McDermott Intern., Inc. v. Underwriters At Lloyds Subscribing To Memorandum of Ins. No. 104207

Decision Date06 January 1993
Docket NumberNo. 92-3622,92-3622
PartiesMcDERMOTT INTERNATIONAL, INC., Plaintiff-Appellant, v. UNDERWRITERS AT LLOYDS SUBSCRIBING TO MEMORANDUM OF INSURANCE NO. 104207, Defendant-Appellee.
CourtU.S. Court of Appeals — Fifth Circuit

Arden J. Lea, Joseph P. Tynan, Lea, Plavnicky & Moseley, John V. Baus, Jones, Walker, Waechter, Poitevent, Carrere & Denegre, New Orleans, LA, for plaintiff-appellant.

John E. Galloway, Robert C. Corn, Galloway, Johnson, Tompkins & Burr, New Orleans, LA, for amicus curiae.

Luther T. Munford, Phelps Dunbar, Jackson, MS, Harry S. Redmon, Jr., Gerardo R. Barrios, Danny Shaw, James H. Roussel, Phelps Dunbar, New Orleans, LA, for Underwriters.

Donald Hoffman, Ann Marie LeBlanc, Paul J. Politz, Hoffman, Sutterfield, Ensenat & Bankston, New Orleans, LA, for Maxon Young.

George W. Renaudin, William Harrison, Griggs & Harrison, Houston, TX, for Certain Underwriters.

Appeal from the United States District Court for the Eastern District of Louisiana.

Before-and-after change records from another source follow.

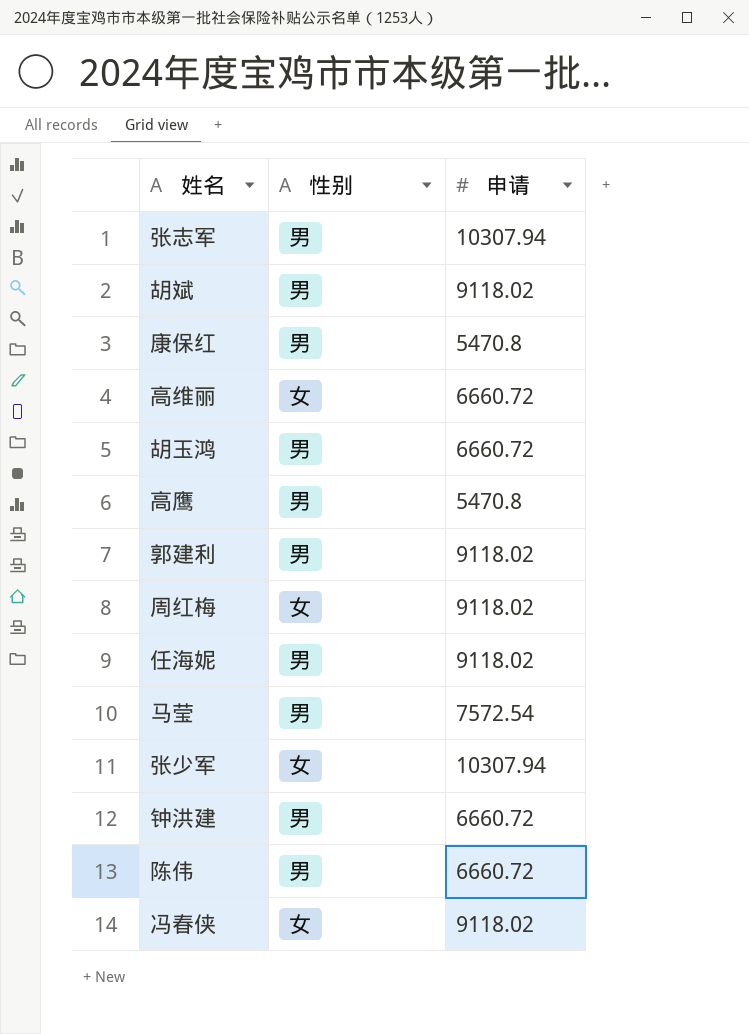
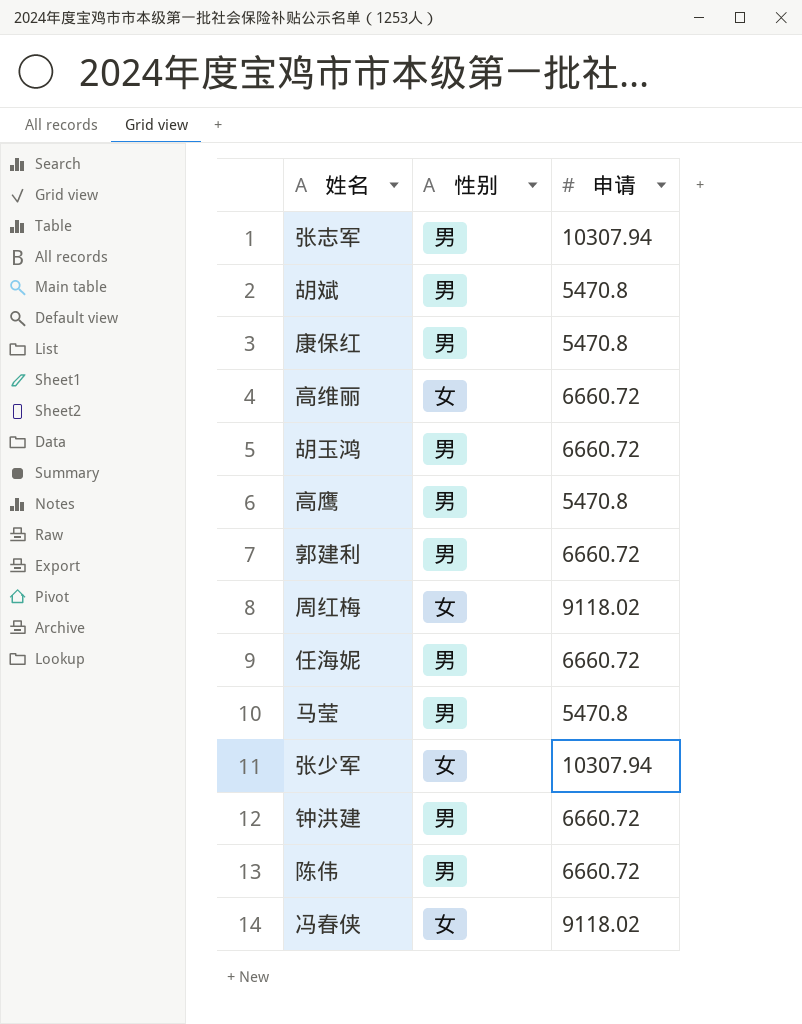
胡斌 | 申请: 9118.02 -> 5470.8
郭建利 | 申请: 9118.02 -> 6660.72
任海妮 | 申请: 9118.02 -> 6660.72
马莹 | 申请: 7572.54 -> 5470.8

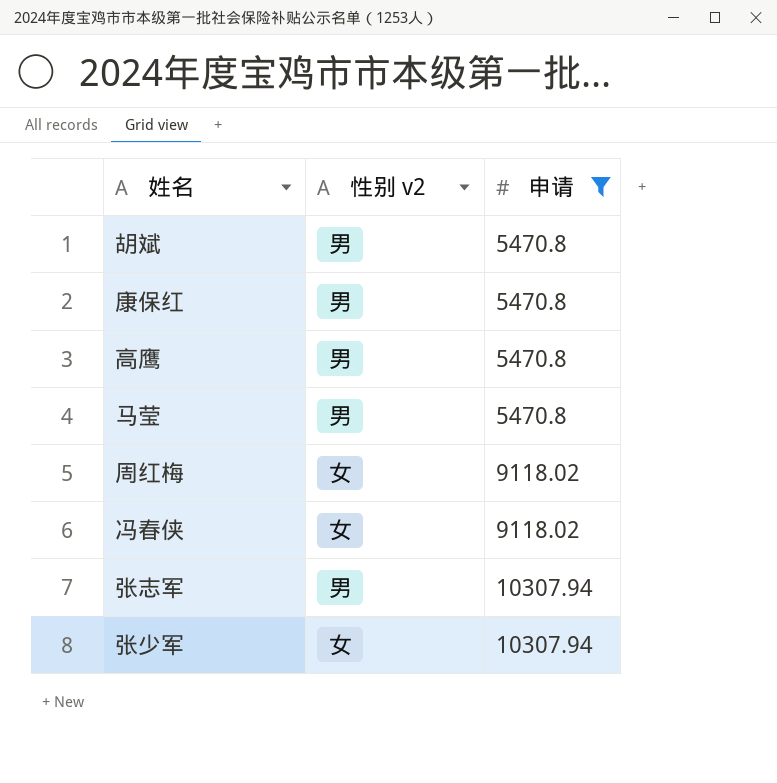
filter: none -> 申请 != 6660.72
row order: none -> 申请 ascending
column name: 性别 -> 性别 v2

Before JONES and BARKSDALE, Circuit Judges, and JUSTICE, 1 District Judge.

BARKSDALE, Circuit Judge:

The determinative starting point for this appeal by McDermott International, Inc., is whether the district court orders compelling arbitration of McDermott's dispute with certain Underwriters at Lloyds and staying litigation pending arbitration are interlocutory, not final. Because we hold that they are the former, and because § 16 of the Federal Arbitration Act, 9 U.S.C. § 1 et seq., prohibits appeal from such orders, we DISMISS for lack of jurisdiction. Likewise we DENY the alternative application for a writ of mandamus.

I.

McDermott, a Panamanian corporation headquartered in Orleans Parish, had an insurance policy with Underwriters that covered the operations of one of McDermott's subsidiaries. The policy required arbitration of "[a]ll differences arising out of this contract". In 1989, the subsidiary's property was damaged; and McDermott submitted a policy claim. Maxson Young Associates, Inc., was retained to adjust the loss. Underwriters denied coverage, and this litigation ensued.

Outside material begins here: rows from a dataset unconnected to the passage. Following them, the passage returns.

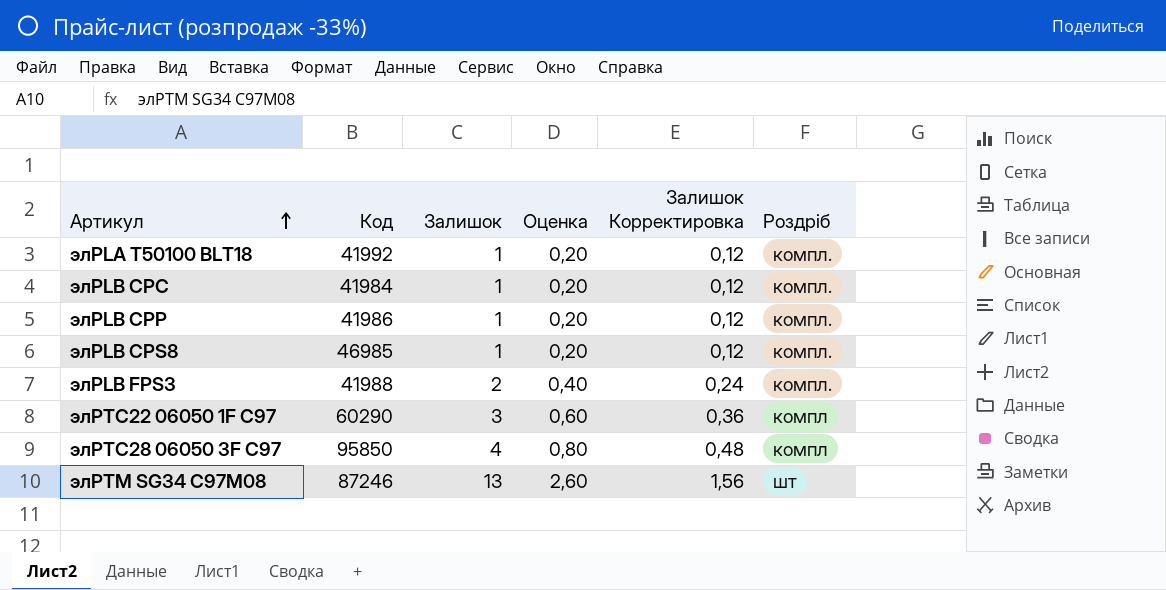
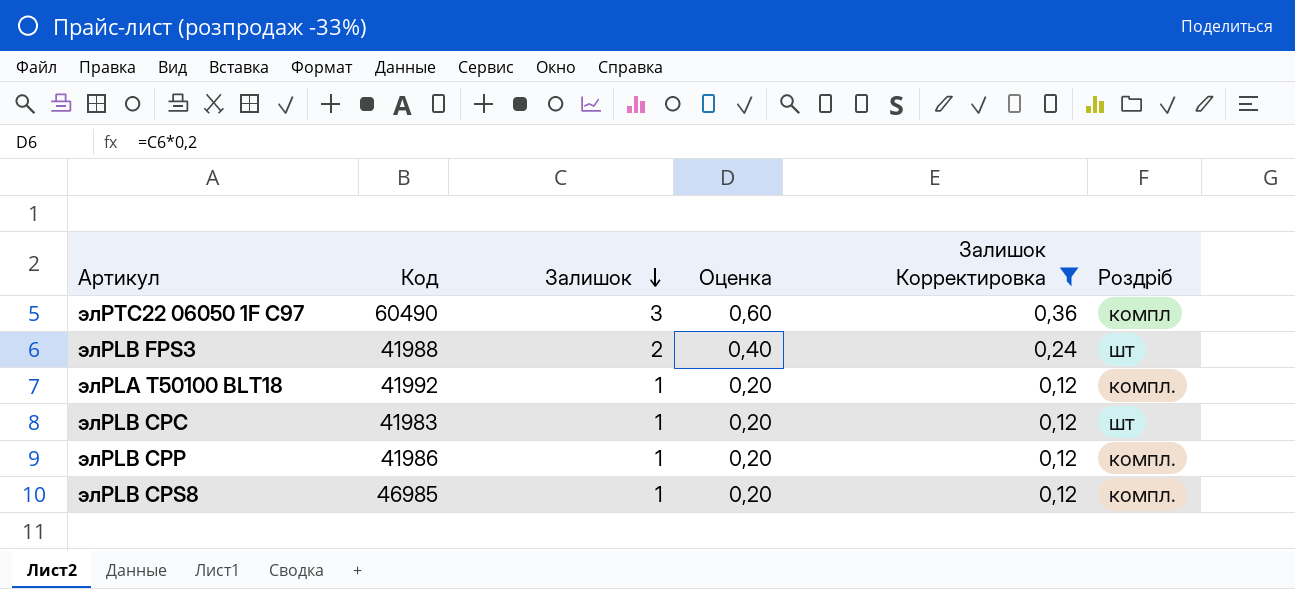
filter: none -> Залишок Корректировка <= 0,36
row order: Артикул ascending -> Залишок descending
элPTC22 06050 1F C97 | Код: 60290 -> 60490
элPLB FPS3 | Роздріб: компл. -> шт
элPLB CPC | Код: 41984 -> 41983
элPLB CPC | Роздріб: компл. -> шт

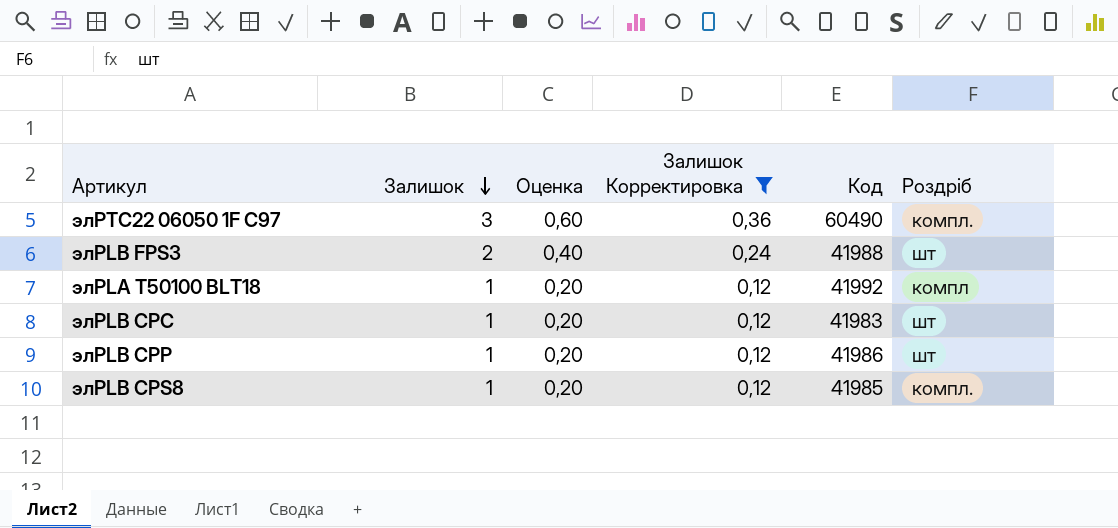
column Код | position: 2 -> 5
элPTC22 06050 1F C97 | Роздріб: компл -> компл.
элPLA T50100 BLT18 | Роздріб: компл. -> компл
элPLB CPP | Роздріб: компл. -> шт
элPLB CPS8 | Код: 46985 -> 41985

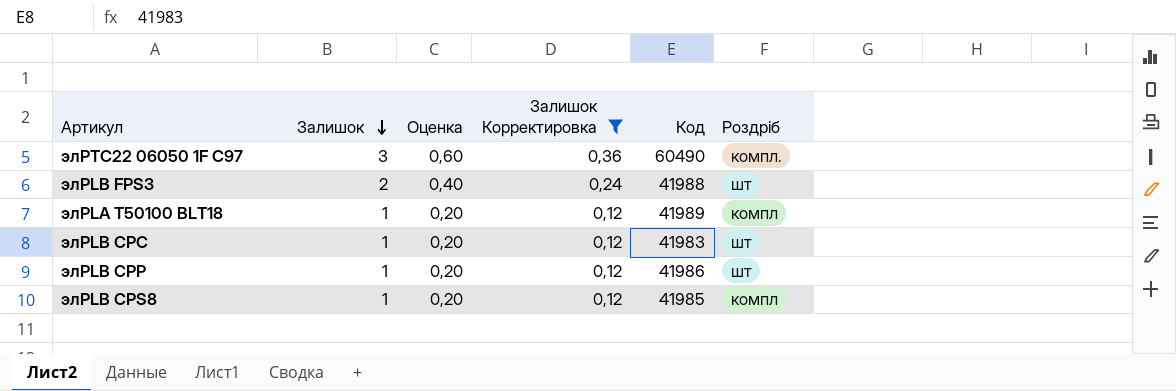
элPLA T50100 BLT18 | Код: 41992 -> 41989
элPLB CPS8 | Роздріб: компл. -> компл

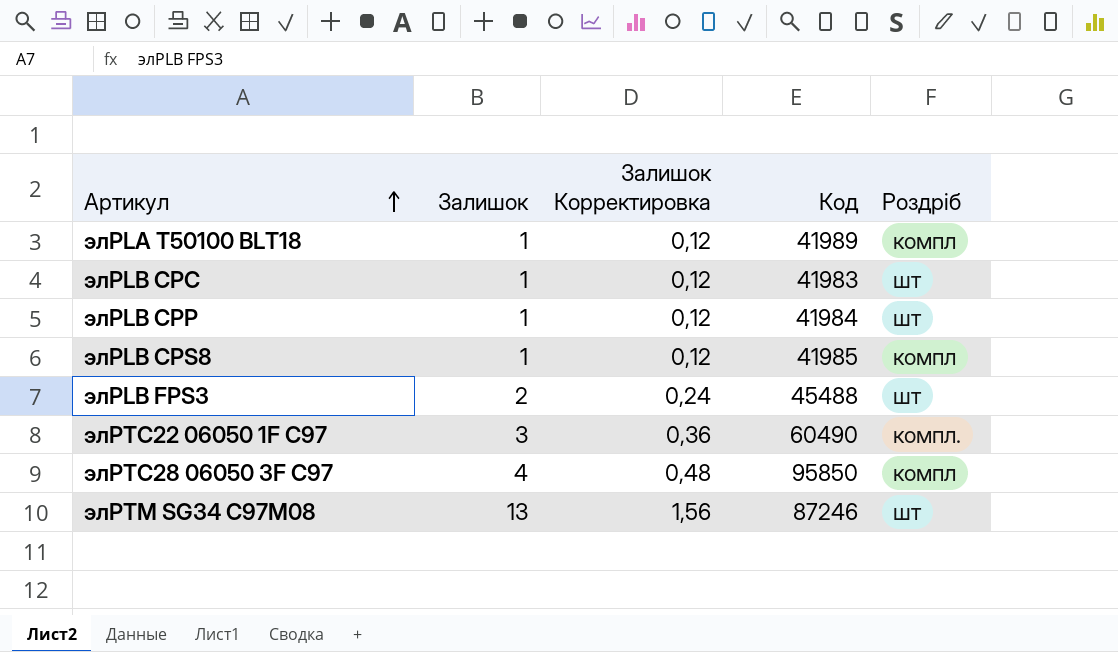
filter: Залишок Корректировка <= 0,36 -> none
row order: Залишок descending -> Артикул ascending
column Оценка | formula: [Залишок] * 0,2 -> none
элPLB CPP | Код: 41986 -> 41984
элPLB FPS3 | Код: 41988 -> 45488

Beginning in late 1990, McDermott filed two actions in Louisiana state court against Underwriters: one for contract damages; the other for a declaratory judgment to block arbitration sought by Underwriters. Invoking the Convention on the Recognition and Enforcement of Foreign Arbitral Awards, 9 U.S.C. § 201 et seq., Underwriters removed both actions to federal district court, where they were consolidated.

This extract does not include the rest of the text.